Are you or your team out there pulling harder than your competitors? Or are you just hoping to win?

Product as the Hero. Let them fall in love with it.

GG LegoBatman2

There’s a narrative that’s happening on your site whether you’re writing it or not. The only question is: who’s your protagonist?

In a well told story, the audience cheers for the protagonist. Is that your brand? Company founder/face? Something else entirely? Some sites are so poorly organized that people get bored and get out.

Some, on the other hand, are awesome.

Hard Graft:

I love these guys. Even from the landing page (as previously featured here), these guys are clearly all about product. They live and breathe product. And after getting you from the landing page to the product detail page, they take it to the next level.

hard graft Product 1

Crisp, uncluttered page. Its all product, a review from a dude with a Managing Director title. The leather looks so crisp you can practically taste it.

But then, if you click on the product: it takes over the entire screen.

hard graft Product 2

Full page shots. Multiple of them. Product in action, product on a desk. Product in use, product not in use. All with super-clean, focused photography. I don’t even need an ipad/laptop case, but i’ve got so much depth and detail on this thing, I can’t help but want it.

Now, is it crazy to suggest that you put product pictures on your site? Of course not. The crazy observation is that sites with focus on the product, rather than lists of features, expounding copy, and other extraneous picture are better at creating an emotional link between you and your customer.

Take a hard look at your product page. Do you have tiny pictures? Do you have paragraphs and paragraphs of text and bullets that no one cares about? Do you do that weird zooming thing where a magnifying glass follows the mouse pointer? (you know who you are.)

Get back to the basics, clean it up, and let your product be your hero.

 

 

Telling stories: There’s a reason we love your brand

Old Book 2

The landing page. Its the start of a narrative, the beginning of a relationship, and if you’re good — the opening of a great story.
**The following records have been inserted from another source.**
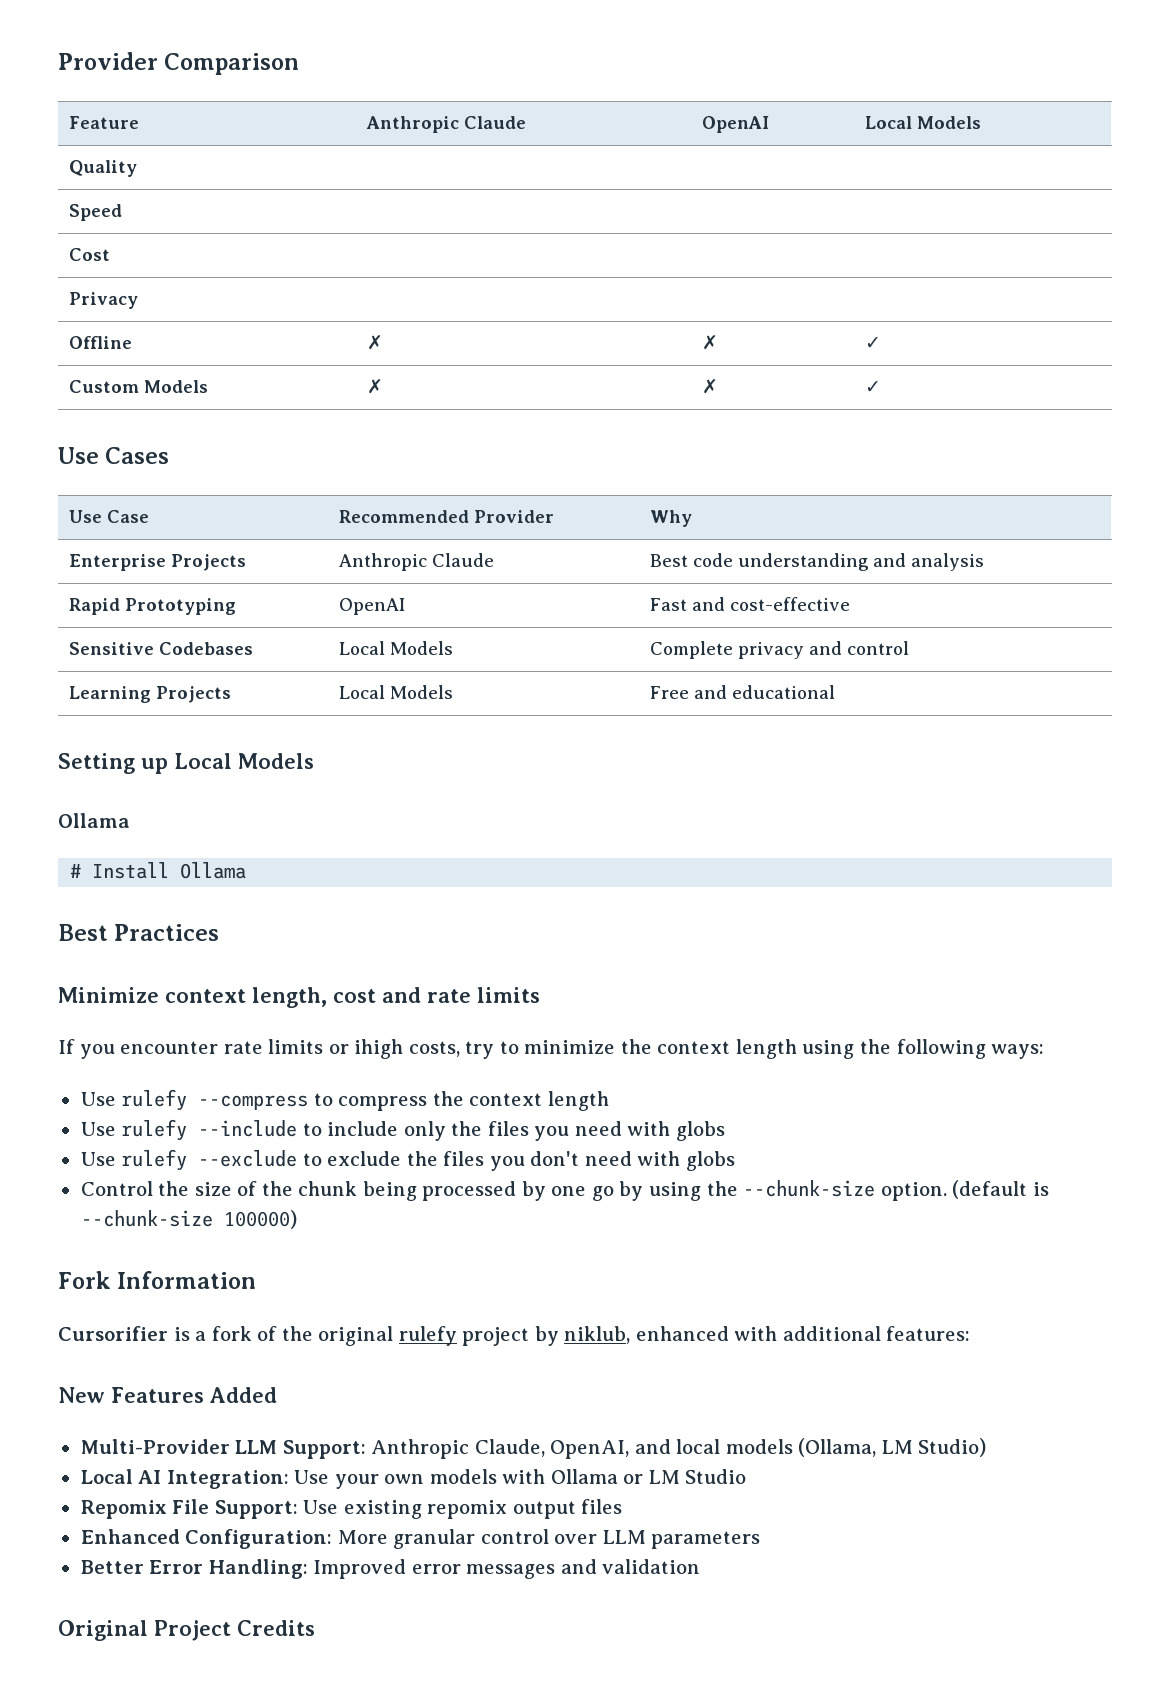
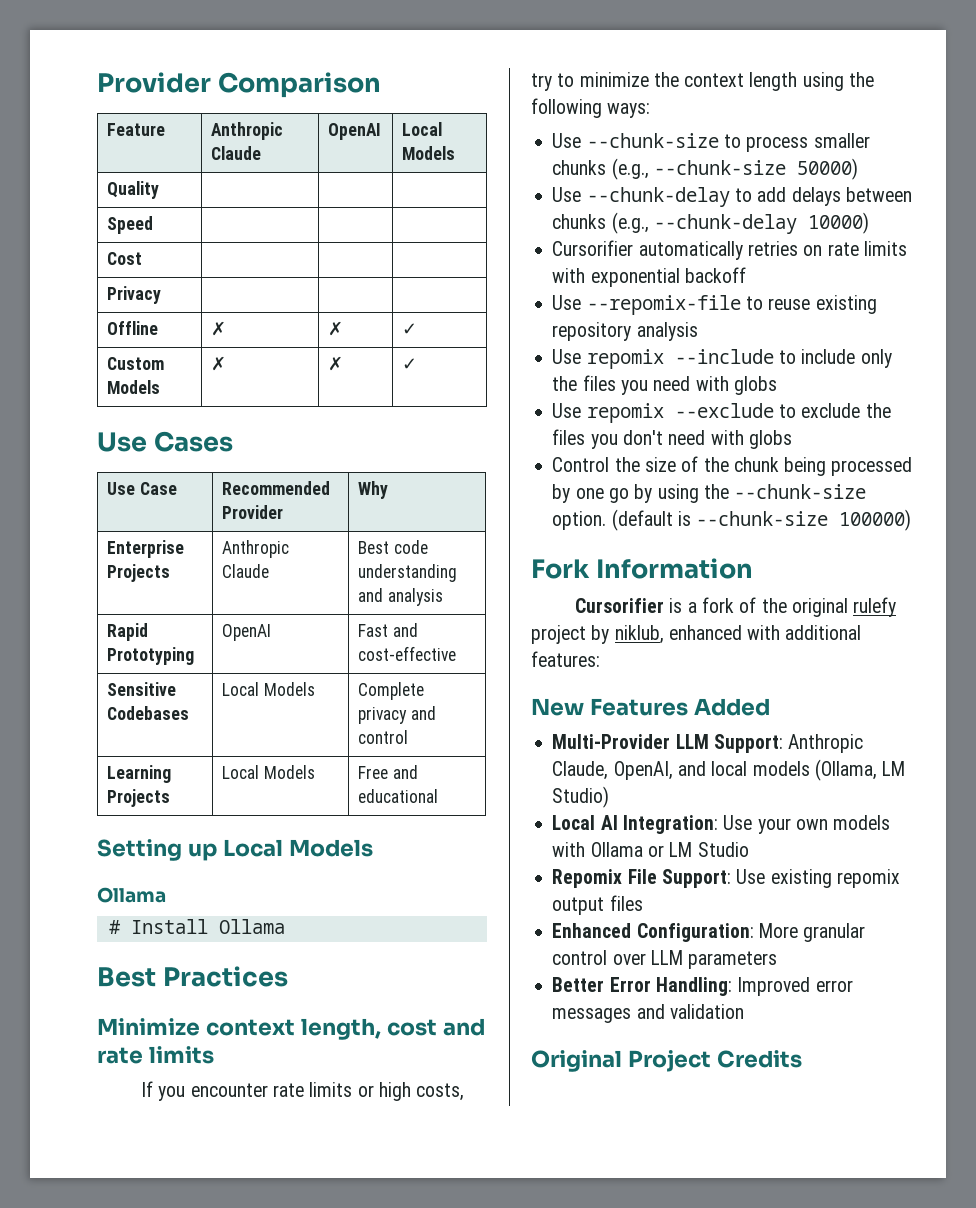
- If you encounter rate limits or ihigh costs, try to minimize the context length using the following ways:
+ If you encounter rate limits or high costs, try to minimize the context length using the following ways:
- Use rulefy --compress to compress the context length
- Use rulefy --include to include only the files you need with globs
+ Use --chunk-size to process smaller chunks (e.g., --chunk-size 50000)
+ Use --chunk-delay to add delays between chunks (e.g., --chunk-delay 10000)
+ Cursorifier automatically retries on rate limits with exponential backoff
+ Use --repomix-file to reuse existing repository analysis
+ Use repomix --include to include only the files you need with globs
- Use rulefy --exclude to exclude the files you don't need with globs
+ Use repomix --exclude to exclude the files you don't need with globs

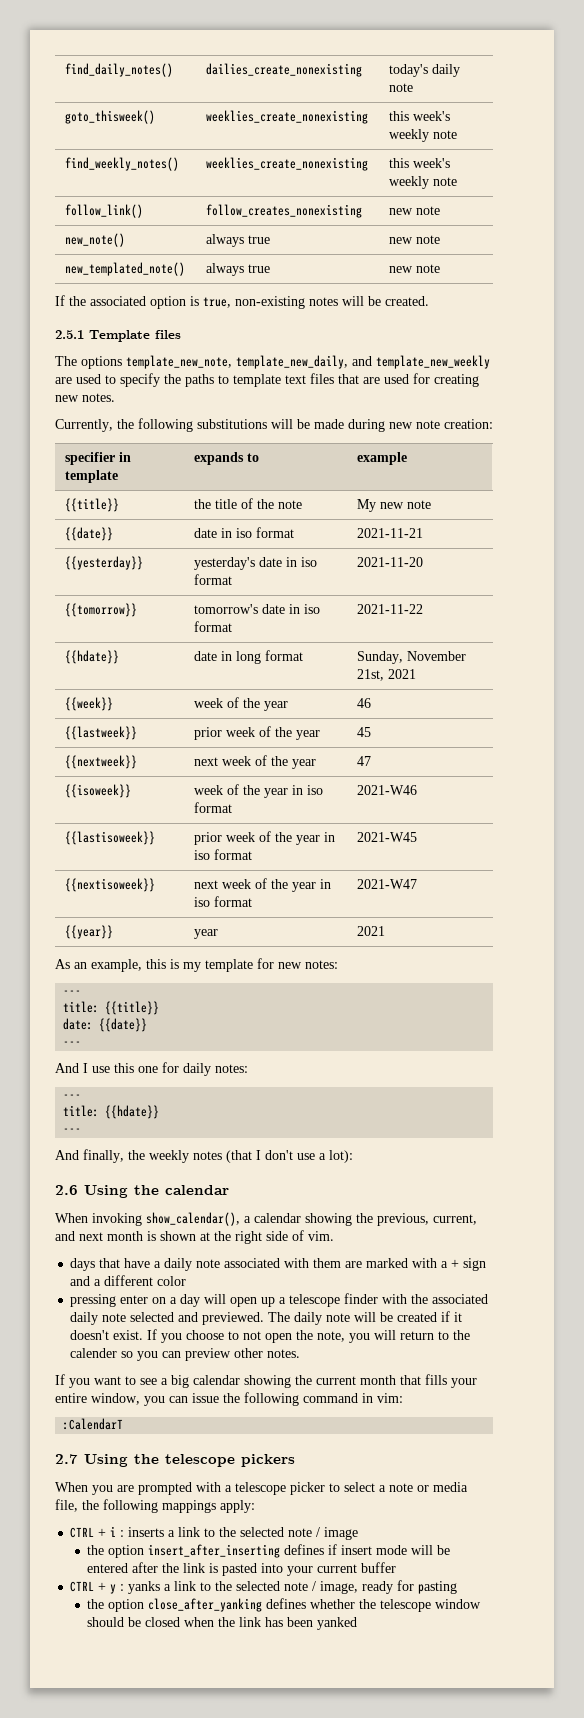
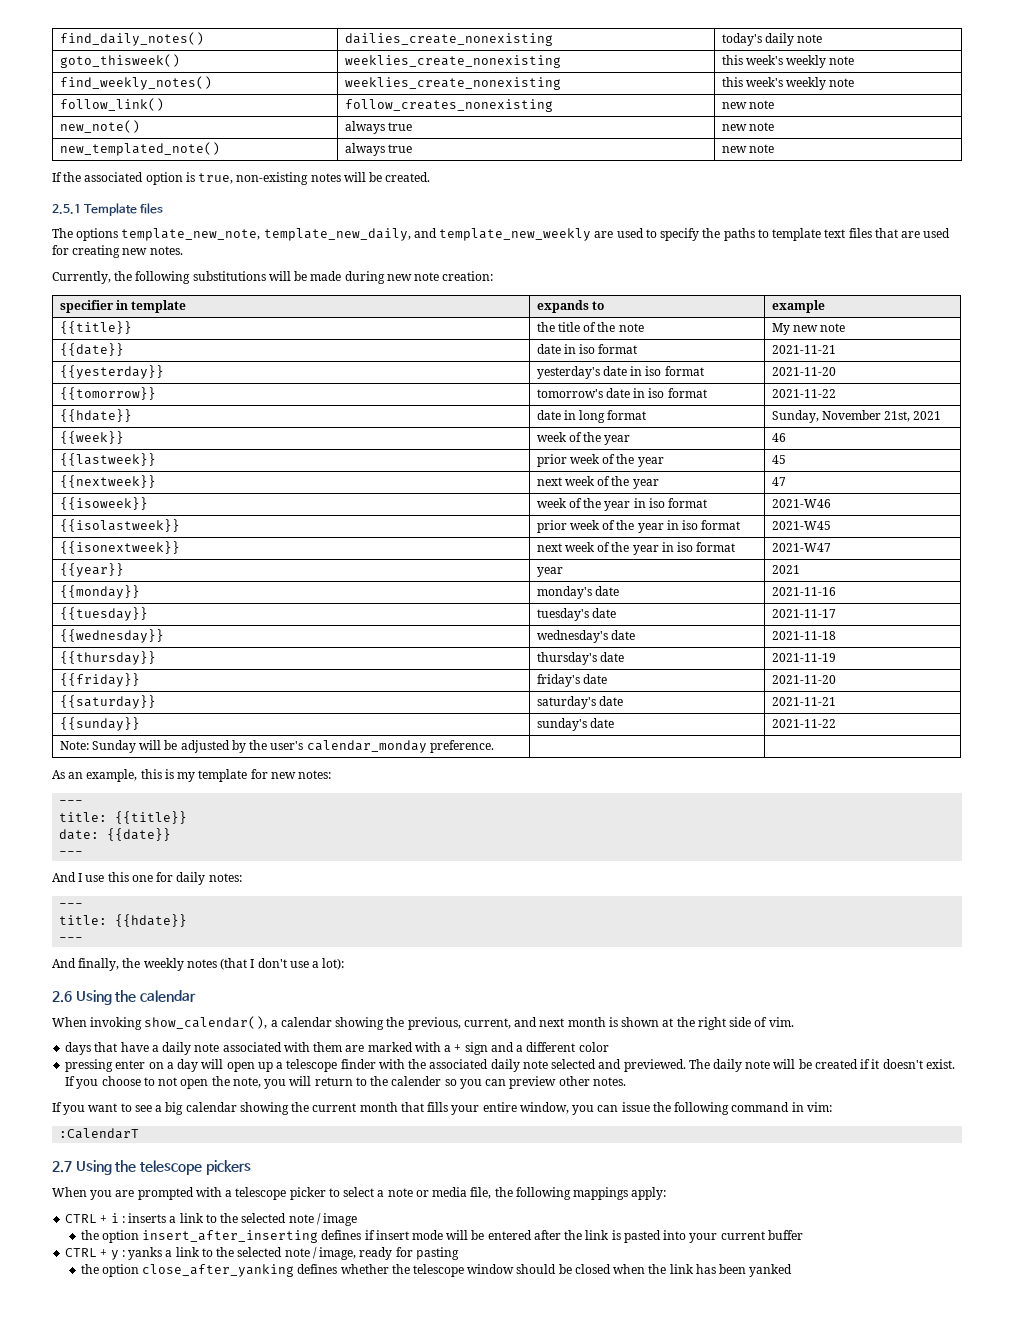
- {{lastisoweek}} | prior week of the year in iso format | 2021-W45
+ {{isolastweek}} | prior week of the year in iso format | 2021-W45
- {{nextisoweek}} | next week of the year in iso format | 2021-W47
+ {{isonextweek}} | next week of the year in iso format | 2021-W47
+ {{monday}} | monday's date | 2021-11-16
+ {{tuesday}} | tuesday's date | 2021-11-17
+ {{wednesday}} | wednesday's date | 2021-11-18
+ {{thursday}} | thursday's date | 2021-11-19
+ {{friday}} | friday's date | 2021-11-20
+ {{saturday}} | saturday's date | 2021-11-21
+ {{sunday}} | sunday's date | 2021-11-22
+ Note: Sunday will be adjusted by the user's calendar_monday preference. | |

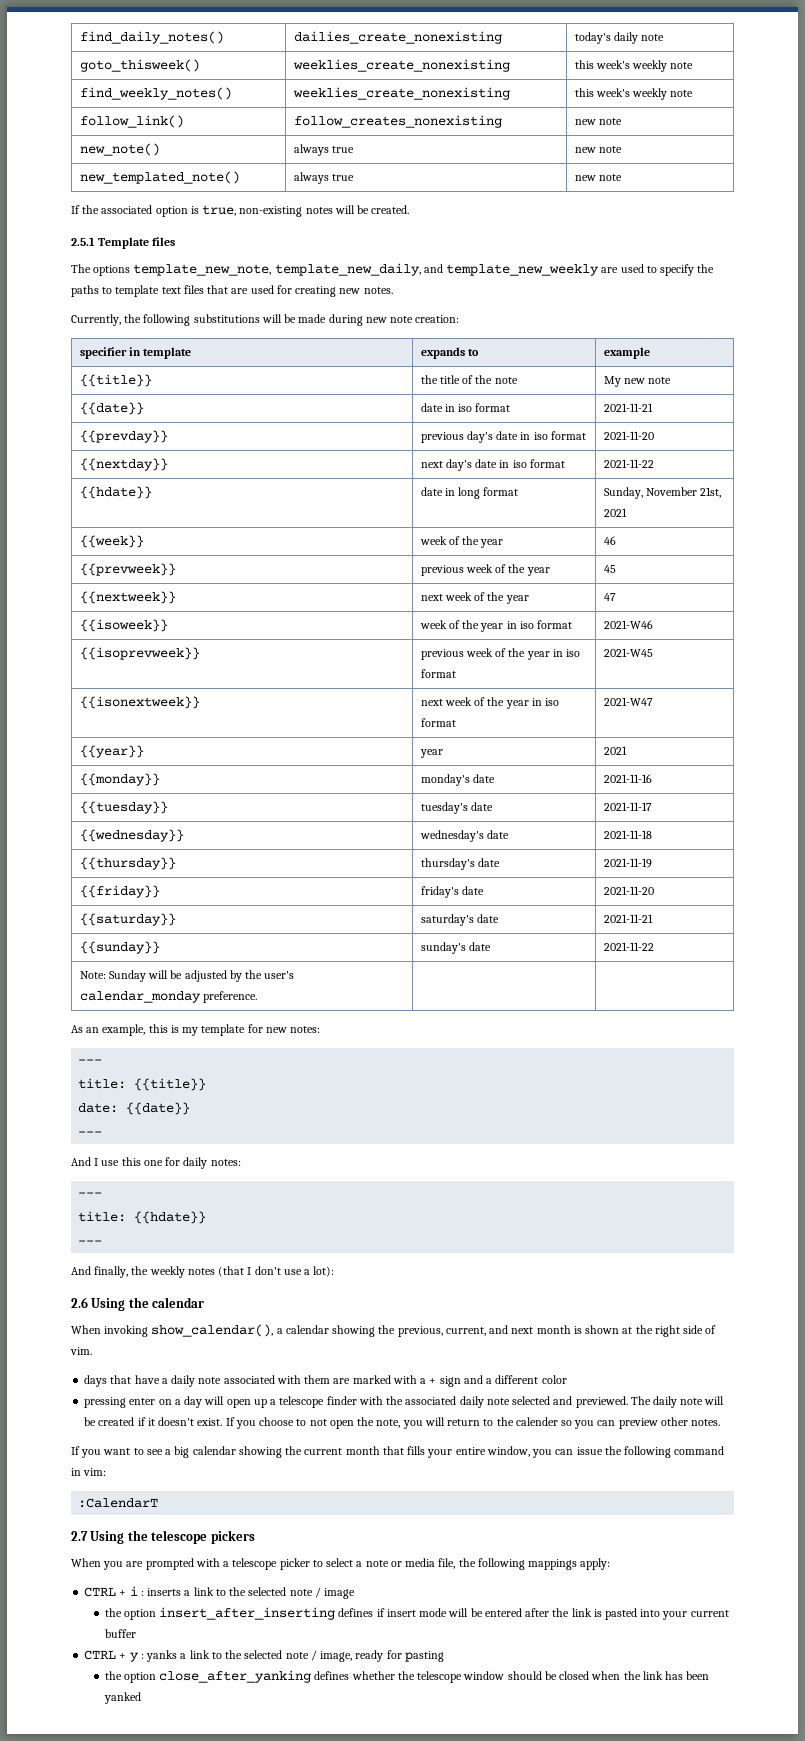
- {{yesterday}} | yesterday's date in iso format | 2021-11-20
+ {{prevday}} | previous day's date in iso format | 2021-11-20
- {{tomorrow}} | tomorrow's date in iso format | 2021-11-22
+ {{nextday}} | next day's date in iso format | 2021-11-22
- {{lastweek}} | prior week of the year | 45
+ {{prevweek}} | previous week of the year | 45
- {{isolastweek}} | prior week of the year in iso format | 2021-W45
+ {{isoprevweek}} | previous week of the year in iso format | 2021-W45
Sometimes, the product is the hero. Sometimes, its something else entirely. However, the common thread is that the great sites start showing you the road to walk down, paved with yellow bricks and all.

In the first example above, we’re looking at The North Face:

Landing rotation The North Face

The story is clear, and comes at us from all directions. The North Face isn’t just slinging product — they are collaborating with top athletes from multiple disciplines to bring us awesome stuff. Cool photography and immediately believable.

It’s about adventure, adrenaline, and athleticism — in some out-of-the way spots all around the world.

The second example above is from the Yoox site over the holidays.

yoox.com landing color voice

Here, the story is a little different. It’s colorful and fun. Its evocative of the holidays, and the heartfelt silliness that comes from hanging out with our loved ones. Its playful, hints at presents (and who doesn’t love presents) and extremely interactive. Each color had a different scene with relevant product and a similar spirit.

Indeed, you can click right on the scenes to start getting lost in the store.

Finally, one of my favorite storytellers: J.Crew.

J.Crew Landing 1

 

Sure, the landing page shows you product, and good landing pages do that. But it does more — it starts telling you about the reason you came there. Were you looking for a cashmere sweater => come right this way.

No? That’s okay, maybe you came looking for a suit.

J.Crew Landing 2

You’re thinking about fabric, and the clothes, and before you know it, you imagine the places you’ll go, and the things you’ll see in the sharp new threads that you could have in a few clicks.

Ultimately, it doesn’t matter whether the shopper was looking for cashmere or a suit. The juices are flowing, the pictures are inviting, and the story of what might happen has begun.